Mas este assunto veio à tona em função de uma conversa de trapiche. Comentava com um amigo sobre o Cruzeiro do Bugio, em que na ida, os veleiros tiveram que enfrentar ventos de proa de até 22 nós. Disse-me o amigo que quase desistiu, pois seu O'Day 23 apresentava desempenho sofrível no contravento, mesmo à motor, tendendo a caturrar e tirando a rabeta da água.
Quem me conhece há mais tempo, sabe que o Tiza navegou por três anos exclusivamente à motor, inicialmente um Mariner 25 e depois um Yamaha 15. Foram 700 milhas navegadas só no motorzinho, dando para acumular certa experiência. O primeiro aprendizado foi de que se deve aproveitar o próprio comportamento do barco para evitar que caturre. Quando há onda, deve-se acelerar ao máximo, afundando a popa na água. De início o barco até reluta um pouquinho, mas quando ganha velocidade, funciona muito bem. Como o Tiza é um projeto já antigo, de popa estreita, isto tem dado certo comigo. Não sei se haveria o mesmo desempenho com os projetos mais modernos de popa larga.
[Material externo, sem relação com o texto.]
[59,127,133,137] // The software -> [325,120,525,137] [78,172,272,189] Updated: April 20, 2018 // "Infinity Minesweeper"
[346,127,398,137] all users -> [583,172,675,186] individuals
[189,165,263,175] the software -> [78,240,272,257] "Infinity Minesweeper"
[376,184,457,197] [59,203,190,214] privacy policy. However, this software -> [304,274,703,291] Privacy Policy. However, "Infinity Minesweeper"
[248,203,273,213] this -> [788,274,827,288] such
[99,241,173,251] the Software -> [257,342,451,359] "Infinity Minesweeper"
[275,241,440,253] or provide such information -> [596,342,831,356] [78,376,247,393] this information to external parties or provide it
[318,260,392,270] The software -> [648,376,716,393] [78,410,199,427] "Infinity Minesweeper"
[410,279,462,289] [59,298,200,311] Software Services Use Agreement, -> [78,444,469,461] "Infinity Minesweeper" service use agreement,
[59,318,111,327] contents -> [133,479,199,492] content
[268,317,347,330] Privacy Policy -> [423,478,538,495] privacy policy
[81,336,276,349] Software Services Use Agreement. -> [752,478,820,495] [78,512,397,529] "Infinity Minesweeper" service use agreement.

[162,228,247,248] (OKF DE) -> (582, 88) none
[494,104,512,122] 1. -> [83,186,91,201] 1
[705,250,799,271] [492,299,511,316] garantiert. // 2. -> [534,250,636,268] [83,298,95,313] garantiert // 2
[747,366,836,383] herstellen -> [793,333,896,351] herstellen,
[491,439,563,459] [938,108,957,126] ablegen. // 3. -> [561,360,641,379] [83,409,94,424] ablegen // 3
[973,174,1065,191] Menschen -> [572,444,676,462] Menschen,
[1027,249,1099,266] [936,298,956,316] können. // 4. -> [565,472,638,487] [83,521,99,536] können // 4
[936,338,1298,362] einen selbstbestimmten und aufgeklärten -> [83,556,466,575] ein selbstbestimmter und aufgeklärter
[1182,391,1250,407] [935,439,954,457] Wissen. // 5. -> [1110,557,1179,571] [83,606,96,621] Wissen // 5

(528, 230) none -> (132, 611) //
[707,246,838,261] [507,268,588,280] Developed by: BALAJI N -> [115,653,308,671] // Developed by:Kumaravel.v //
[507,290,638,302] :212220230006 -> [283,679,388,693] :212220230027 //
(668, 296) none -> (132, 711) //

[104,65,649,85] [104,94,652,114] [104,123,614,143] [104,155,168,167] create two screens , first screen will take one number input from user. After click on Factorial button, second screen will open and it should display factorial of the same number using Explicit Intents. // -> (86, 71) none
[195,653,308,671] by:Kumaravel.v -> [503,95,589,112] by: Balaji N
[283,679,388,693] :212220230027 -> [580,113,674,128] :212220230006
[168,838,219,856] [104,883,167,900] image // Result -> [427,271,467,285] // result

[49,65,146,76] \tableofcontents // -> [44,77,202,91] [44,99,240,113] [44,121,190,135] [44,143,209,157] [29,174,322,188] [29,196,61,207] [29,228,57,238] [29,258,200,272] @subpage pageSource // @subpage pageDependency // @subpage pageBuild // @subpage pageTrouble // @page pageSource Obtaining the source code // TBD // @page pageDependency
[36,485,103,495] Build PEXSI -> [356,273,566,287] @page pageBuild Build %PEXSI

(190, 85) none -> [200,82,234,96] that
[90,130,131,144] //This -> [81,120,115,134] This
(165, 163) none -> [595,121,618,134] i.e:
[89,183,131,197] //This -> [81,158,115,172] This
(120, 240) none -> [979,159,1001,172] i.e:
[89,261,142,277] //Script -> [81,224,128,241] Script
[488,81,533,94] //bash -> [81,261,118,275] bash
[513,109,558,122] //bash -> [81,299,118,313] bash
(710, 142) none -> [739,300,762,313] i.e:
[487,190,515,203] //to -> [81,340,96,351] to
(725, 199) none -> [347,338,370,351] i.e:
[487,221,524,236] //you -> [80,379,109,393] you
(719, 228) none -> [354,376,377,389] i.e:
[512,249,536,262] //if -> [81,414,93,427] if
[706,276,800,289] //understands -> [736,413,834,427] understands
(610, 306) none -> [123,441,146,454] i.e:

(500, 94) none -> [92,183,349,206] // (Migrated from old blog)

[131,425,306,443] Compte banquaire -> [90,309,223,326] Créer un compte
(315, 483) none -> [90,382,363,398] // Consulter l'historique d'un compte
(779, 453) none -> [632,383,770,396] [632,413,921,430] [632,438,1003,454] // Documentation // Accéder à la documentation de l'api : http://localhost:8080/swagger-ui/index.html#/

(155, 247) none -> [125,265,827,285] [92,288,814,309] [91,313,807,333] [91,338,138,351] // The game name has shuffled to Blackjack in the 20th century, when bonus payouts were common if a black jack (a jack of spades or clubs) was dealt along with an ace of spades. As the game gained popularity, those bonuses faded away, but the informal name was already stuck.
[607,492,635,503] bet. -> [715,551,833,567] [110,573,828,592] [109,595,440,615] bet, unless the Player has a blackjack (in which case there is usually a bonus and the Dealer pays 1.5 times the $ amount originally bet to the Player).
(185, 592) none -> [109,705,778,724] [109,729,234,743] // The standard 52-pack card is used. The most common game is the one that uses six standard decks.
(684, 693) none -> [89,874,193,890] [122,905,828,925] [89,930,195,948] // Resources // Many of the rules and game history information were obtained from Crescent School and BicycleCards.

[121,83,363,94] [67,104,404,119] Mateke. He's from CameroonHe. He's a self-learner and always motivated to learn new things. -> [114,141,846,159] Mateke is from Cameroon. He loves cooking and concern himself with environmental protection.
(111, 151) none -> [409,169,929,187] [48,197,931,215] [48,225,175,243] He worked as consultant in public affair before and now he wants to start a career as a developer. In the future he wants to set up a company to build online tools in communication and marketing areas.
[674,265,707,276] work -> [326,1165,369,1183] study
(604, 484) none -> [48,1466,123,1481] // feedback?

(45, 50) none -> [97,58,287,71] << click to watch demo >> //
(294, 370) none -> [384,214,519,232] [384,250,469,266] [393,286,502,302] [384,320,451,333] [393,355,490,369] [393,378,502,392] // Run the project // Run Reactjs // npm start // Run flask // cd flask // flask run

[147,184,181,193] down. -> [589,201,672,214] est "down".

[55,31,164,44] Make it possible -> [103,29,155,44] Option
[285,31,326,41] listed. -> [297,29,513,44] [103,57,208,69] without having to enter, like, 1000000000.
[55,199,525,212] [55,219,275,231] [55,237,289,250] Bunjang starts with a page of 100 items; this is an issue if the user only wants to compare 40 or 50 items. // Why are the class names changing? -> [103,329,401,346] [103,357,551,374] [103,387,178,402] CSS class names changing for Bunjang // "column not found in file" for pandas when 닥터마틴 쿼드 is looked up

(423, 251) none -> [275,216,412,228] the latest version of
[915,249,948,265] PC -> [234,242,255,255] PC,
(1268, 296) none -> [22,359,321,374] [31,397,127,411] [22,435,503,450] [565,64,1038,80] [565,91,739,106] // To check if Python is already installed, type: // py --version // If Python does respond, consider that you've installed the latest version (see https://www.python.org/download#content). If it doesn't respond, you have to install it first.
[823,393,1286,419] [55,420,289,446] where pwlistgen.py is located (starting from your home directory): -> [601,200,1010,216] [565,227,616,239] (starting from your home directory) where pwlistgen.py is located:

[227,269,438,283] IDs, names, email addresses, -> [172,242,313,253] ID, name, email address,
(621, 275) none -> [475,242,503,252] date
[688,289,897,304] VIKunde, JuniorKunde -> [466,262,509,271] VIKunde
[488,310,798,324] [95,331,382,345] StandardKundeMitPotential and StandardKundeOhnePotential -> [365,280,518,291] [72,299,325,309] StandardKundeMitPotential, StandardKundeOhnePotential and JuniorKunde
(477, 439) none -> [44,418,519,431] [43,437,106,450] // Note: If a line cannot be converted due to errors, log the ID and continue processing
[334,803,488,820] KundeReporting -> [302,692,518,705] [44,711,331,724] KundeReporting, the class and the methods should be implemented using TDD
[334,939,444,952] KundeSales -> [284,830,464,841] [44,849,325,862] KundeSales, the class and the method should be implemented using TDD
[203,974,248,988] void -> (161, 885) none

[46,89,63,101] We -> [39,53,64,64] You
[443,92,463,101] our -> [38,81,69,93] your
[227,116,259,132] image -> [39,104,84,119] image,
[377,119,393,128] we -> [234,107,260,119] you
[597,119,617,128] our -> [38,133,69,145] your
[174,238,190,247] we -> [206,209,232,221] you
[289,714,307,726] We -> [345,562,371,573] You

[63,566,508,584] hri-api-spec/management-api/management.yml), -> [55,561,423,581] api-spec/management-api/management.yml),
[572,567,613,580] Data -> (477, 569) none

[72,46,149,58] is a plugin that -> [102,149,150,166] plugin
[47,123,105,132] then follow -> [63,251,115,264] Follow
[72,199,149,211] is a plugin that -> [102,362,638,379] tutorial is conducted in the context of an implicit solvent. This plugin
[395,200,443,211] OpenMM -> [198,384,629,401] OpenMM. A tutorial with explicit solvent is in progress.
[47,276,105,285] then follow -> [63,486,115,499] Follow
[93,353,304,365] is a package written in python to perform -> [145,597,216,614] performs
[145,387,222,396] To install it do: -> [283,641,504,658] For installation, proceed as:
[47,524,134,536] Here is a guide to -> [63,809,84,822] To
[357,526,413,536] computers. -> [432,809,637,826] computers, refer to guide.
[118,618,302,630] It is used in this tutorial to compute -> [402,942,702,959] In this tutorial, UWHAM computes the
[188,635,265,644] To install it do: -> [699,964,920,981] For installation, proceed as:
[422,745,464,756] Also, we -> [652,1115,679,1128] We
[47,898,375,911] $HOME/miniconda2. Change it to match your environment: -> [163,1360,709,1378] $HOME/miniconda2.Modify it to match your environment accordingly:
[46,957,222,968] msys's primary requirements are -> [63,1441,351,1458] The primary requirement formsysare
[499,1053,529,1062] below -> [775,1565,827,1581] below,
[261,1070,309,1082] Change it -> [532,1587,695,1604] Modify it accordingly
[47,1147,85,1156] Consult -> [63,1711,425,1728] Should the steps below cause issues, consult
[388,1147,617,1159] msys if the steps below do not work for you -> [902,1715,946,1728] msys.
Bueno, depois de preparar o leitor, agora vou chegar ao ponto: vai parecer até mentira. O Tiza consegue andar mais, no motor, com vento forte pela proa do que em calmaria. Pode? A minha experiência prática diz que sim. Primeiro, 15HP é bastante potência para um casco deslocante de duas toneladas. Segundo, tenho um hélice de quatro pás e passo reduzido, de forma que consigo aproveitar bem a potência do motor. Terceiro, o barco não tem muitos penduricos, reduzindo o arrasto aerodinâmico. E o mais importante: quando o vento é forte, há muita onda no Guaíba, ondas baixas e uma em cima da outra. Navegando-se contra as ondas, não chega a se formar a clássica onda de proa do casco deslocante, condição típica de águas calmas. Assim, rompe-se a lógica da fórmula do casco deslocante. Neste caso, a velocidade fica limitada pela potência do motor, descontado o arrasto aerodinâmico, o atrito do casco na água e a perda de potência pelo choque direto das ondas. Assim fica a sugestão: quando apertar o contravento e o objetivo for chegar logo, botem a roupa de tempo, fechem as gaiutas e despejem potência no motor. Vocês vão se surpreender com os resultados, mesmo com motorzinho de popa.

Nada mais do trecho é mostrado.